NHS to shut down Tavistock gender identity clinic

·3-min read

The NHS is shutting down its gender identity clinic for children and young people at the Tavistock & Portman NHS Foundation Trust to build a "more resilient service" by expanding provision.

The NHS said on Thursday the contract for the gender identity service at the Trust will be brought to a close, and it will instead create two services led by specialist children's hospitals in London and the North West by spring 2023.

The final number is yet to be decided, but seven or eight services could be put in place.

It follows recommendations from Dr Hilary Cass, who is leading an independent review into gender identity services for children and young people.

She said there was a need to move away from a model of a sole provider, and instead establish regional services to better meet patients' needs.

The Trust, which runs clinics in London, Leeds and Bristol, is believed to give hormone treatment to around 200 of the thousands of children it sees each year.

Referrals have risen sharply in the last decade, with more than 5,000 in 2021-22, compared with less than 250 in 2011-12.

In March, an interim report of the Cass Review, commissioned by NHS England in 2020, was released.

In it, Dr Cass wrote: "It has become increasingly clear that a single specialist provider model is not a safe or viable long-term option, in view of concerns about lack of peer review and the ability to respond to the increasing demand."

It warned that many of those being referred have complex needs but that, once they are identified as having gender-related distress, other healthcare issues "can sometimes be overlooked".

It also said some health staff feel under pressure to adopt an "unquestioning affirmative approach", and recommended they remain open and explore the patient's experience and options.

One London-based service will be led by Great Ormond Street Hospital and Evelina London Children's Hospital, with South London and Maudsley NHS Foundation Trust providing specialist mental health support.

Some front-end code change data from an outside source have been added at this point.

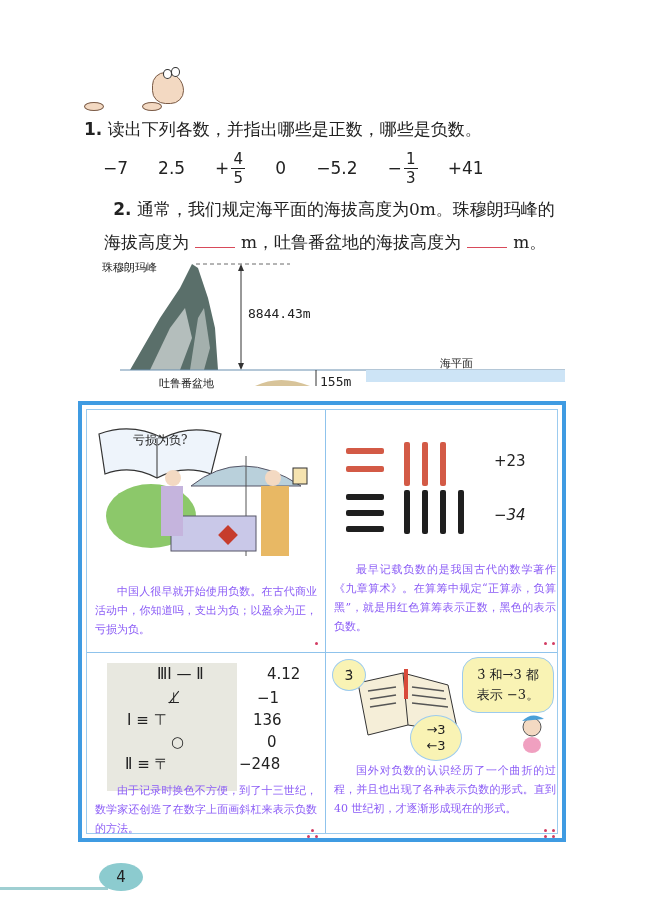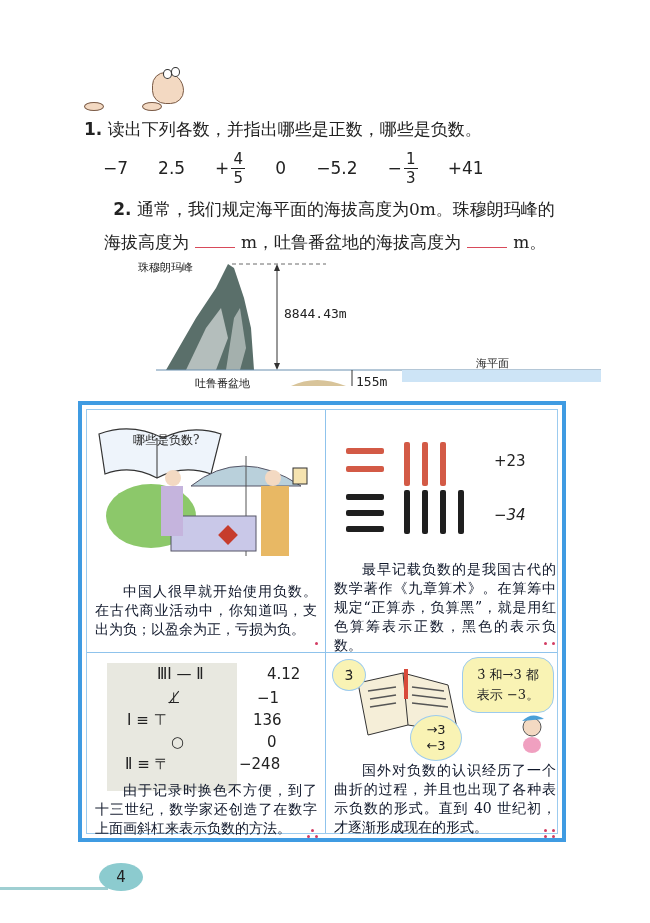--- a/index.html
+++ b/index.html
@@ -29,7 +29,7 @@
   .blank { display:inline-block; width:40px; border-bottom:1.5px solid #d84a5a; margin:0 6px; height:14px; }
 
   
-  .diagram { left:100px; top:258px; width:465px; height:134px;margin-left:36px; }
+  .diagram { left:100px; top:258px; width:465px; height:134px; }
   .d-label { font-family:"DejaVu Serif",serif; font-size:11px; color:#222; position:absolute; }
   .measure { font-family:"DejaVu Sans Mono",monospace; font-size:13px; position:absolute; }
 

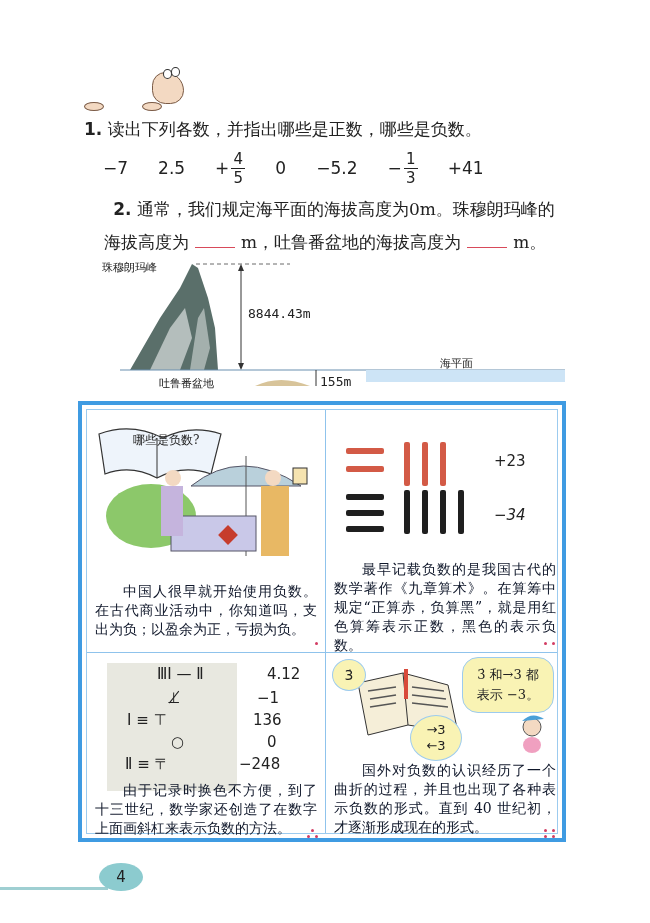--- a/index.html
+++ b/index.html
@@ -147,7 +147,7 @@
         <rect x="202" y="52" width="14" height="16" fill="#f5e3b0" stroke="#333"></rect>
         <rect x="130" y="112" width="14" height="14" fill="#c63c2c" transform="rotate(45 137 119)"></rect>
       </svg>
-      <span class="abs" style="left:46px;top:22px;font-size:12px;font-family:'DejaVu Serif',serif;">哪些是负数?</span>
+      <span class="abs" style="left:46px;top:22px;font-size:12px;font-family:'DejaVu Serif',serif;">亏损为负?</span>
       <div class="cell-text" style="position:absolute;left:8px;top:172px;width:222px;">中国人很早就开始使用负数。在古代商业活动中，你知道吗，支出为负；以盈余为正，亏损为负。</div>
       <span class="dot" style="left:228px;top:232px"></span>
     </div>

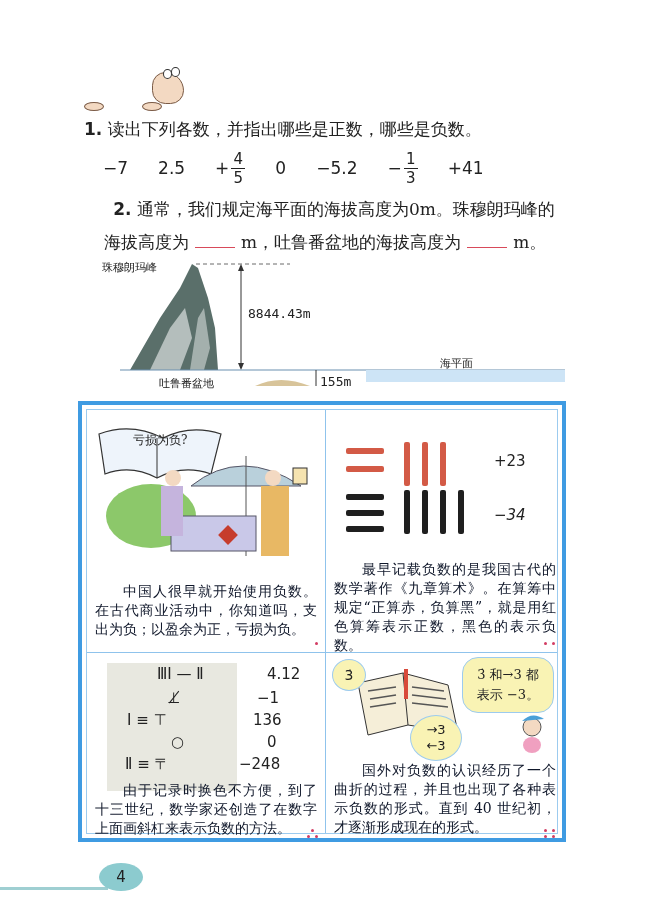--- a/index.html
+++ b/index.html
@@ -39,7 +39,7 @@
   .vline { position:absolute; left:238px; top:0; bottom:0; border-left:1.5px solid #8fc3ec; }
   .hline { position:absolute; left:0; right:0; top:242px; border-top:1.5px solid #8fc3ec; }
   .cell { position:absolute; }
-  .cell-text { font-family:"DejaVu Serif",serif; font-size:14px; line-height:19px; color:#0f172a; text-indent:2em; text-align:justify; }
+  .cell-text { font-family:"DejaVu Serif",serif; font-size:11px; line-height:19px; color:#8b5cf6; text-indent:2em; text-align:justify; }
   .dot { position:absolute; width:3px; height:3px; background:#d23c63; border-radius:50%; }
 
   .rod { position:absolute; border-radius:2px; }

A second service in the North West will be led by Alder Hey Children's NHS Foundation Trust and the Royal Manchester Children's Hospital, with both trusts providing specialist mental health services.

These will take over clinical responsibility for and management of all GIDS patients - including those on the waiting list.

A spokeswoman for the Gender Identity Development Service (GIDS) at the Tavistock & Portman NHS Foundation Trust said: "The Trust supports the need to establish a more sustainable model for the care of this group of patients given the marked growth in referrals.

"The expertise that resides within the current GIDS service will be critical to the successful formation of these early adopter services and providing continuity in patient care.

"We will work closely with partners and commissioners to ensure a smooth transition to the new model of delivery.

"Over the last couple of years, our staff in GIDS have worked tirelessly and under intense scrutiny in a difficult climate.

"We are proud of them and thankful for their unrelenting patient focus and extraordinary efforts."

Former equalities minister and Tory leadership contender Kemi Badenoch described the decision as "profound".

She tweeted of having heard "personal testimonies of destroyed childhoods, protecting whistleblowing clinicians from endless harassment by twitter activists".

Ms Badenoch said women who had "serious concerns" had suffered "smearing [...] as terfs and bigots".

TERF refers to trans-exclusionary radical feminist, said to be a feminist who excludes the rights of transgender women from their support of women's rights.